┌────────

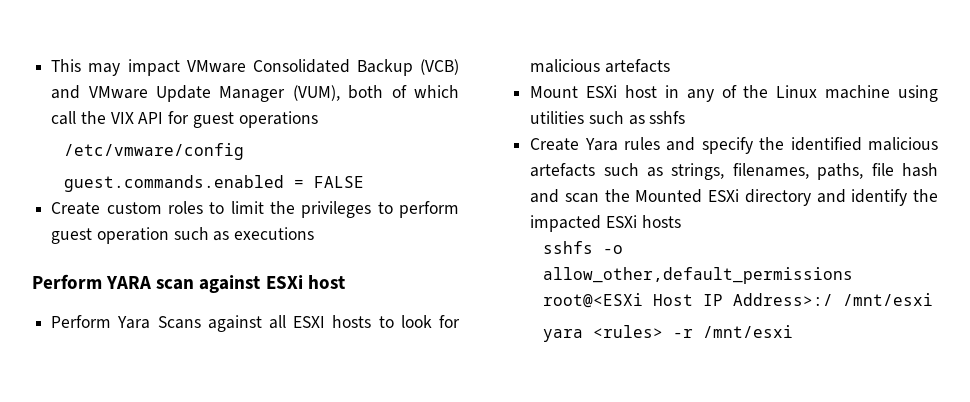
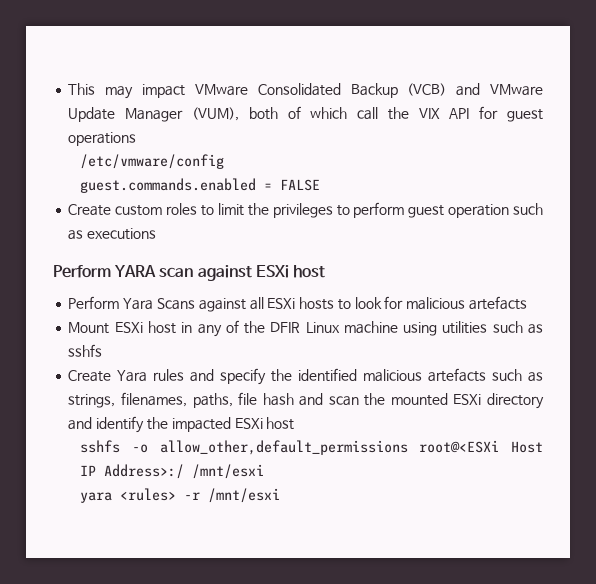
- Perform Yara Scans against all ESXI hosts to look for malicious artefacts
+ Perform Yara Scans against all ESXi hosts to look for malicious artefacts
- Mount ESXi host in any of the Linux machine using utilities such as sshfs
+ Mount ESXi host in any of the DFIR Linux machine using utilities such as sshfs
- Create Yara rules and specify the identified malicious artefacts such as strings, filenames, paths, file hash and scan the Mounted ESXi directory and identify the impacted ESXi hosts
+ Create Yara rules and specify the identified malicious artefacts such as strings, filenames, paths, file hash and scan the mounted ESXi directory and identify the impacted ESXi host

└────────

▶ _Task goal_
Report every line of the preceding listing where the string "identify" occurs.

▶ _Written reply_
- Create Yara rules and specify the identified malicious artefacts such as strings, filenames, paths, file hash and scan the Mounted ESXi directory and identify the impacted ESXi hosts
+ Create Yara rules and specify the identified malicious artefacts such as strings, filenames, paths, file hash and scan the mounted ESXi directory and identify the impacted ESXi host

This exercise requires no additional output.